▶ _DATA IN THIS EXERCISE_:
——————
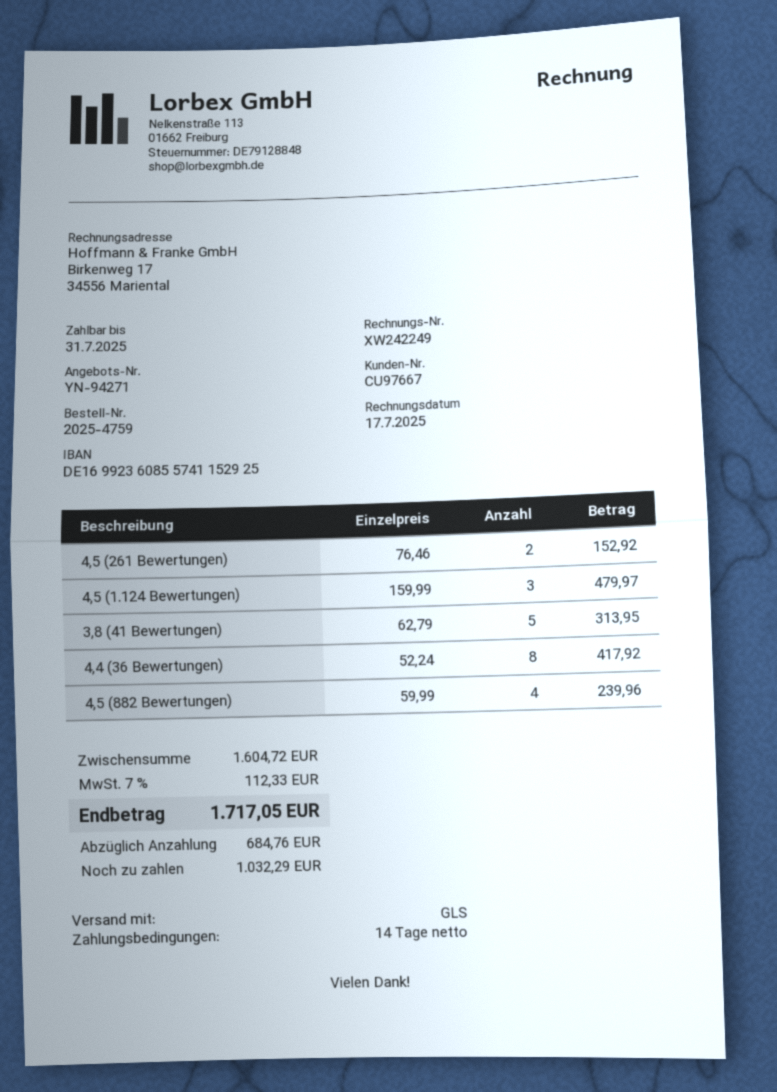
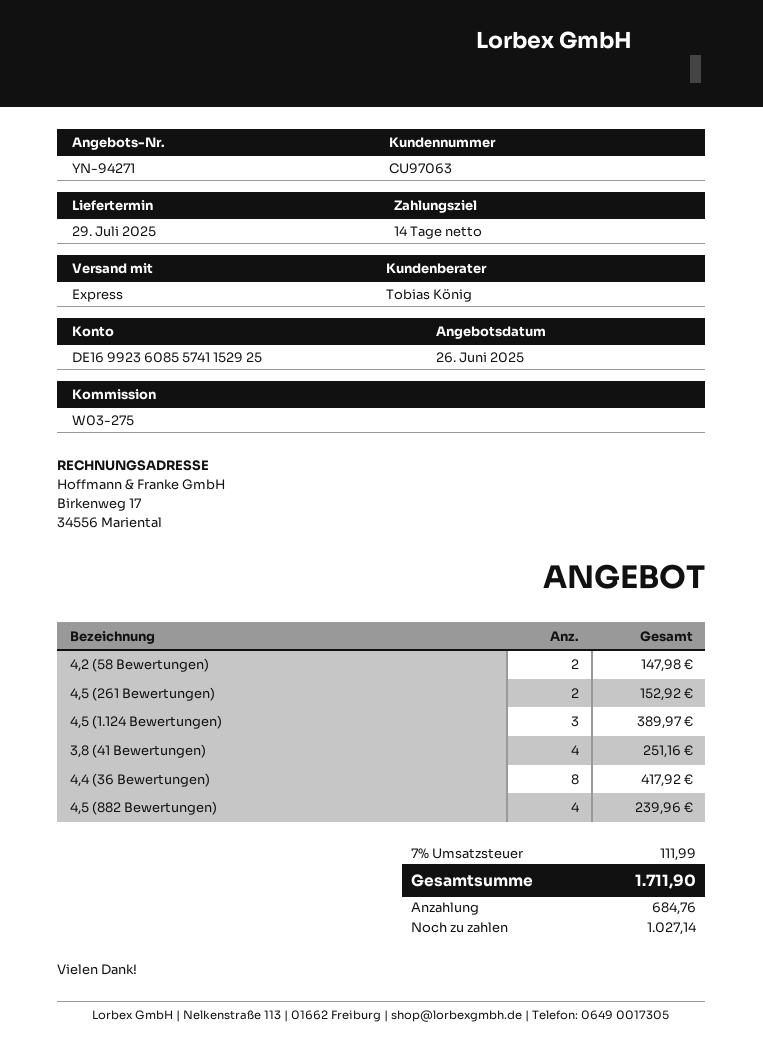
customer number: CU97667 -> CU97063
shipping method: GLS -> express
4,5 (1.124 Bewertungen): 3 for 479.97 -> 3 for 389.97
3,8 (41 Bewertungen): 5 for 313.95 -> 4 for 251.16
4,2 (58 Bewertungen): none -> 2 for 147.98
tax: 7% = 112.33 -> 7% = 111.99
total: 1717.05 -> 1711.90
balance: 1032.29 -> 1027.14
——————
▶ _ACTIVITY_:
Scan the listing above for the word "Bewertungen" and copy every line that holds it.

▶ _EXERCISE OUTPUT_:
4,5 (1.124 Bewertungen): 3 for 479.97 -> 3 for 389.97
3,8 (41 Bewertungen): 5 for 313.95 -> 4 for 251.16
4,2 (58 Bewertungen): none -> 2 for 147.98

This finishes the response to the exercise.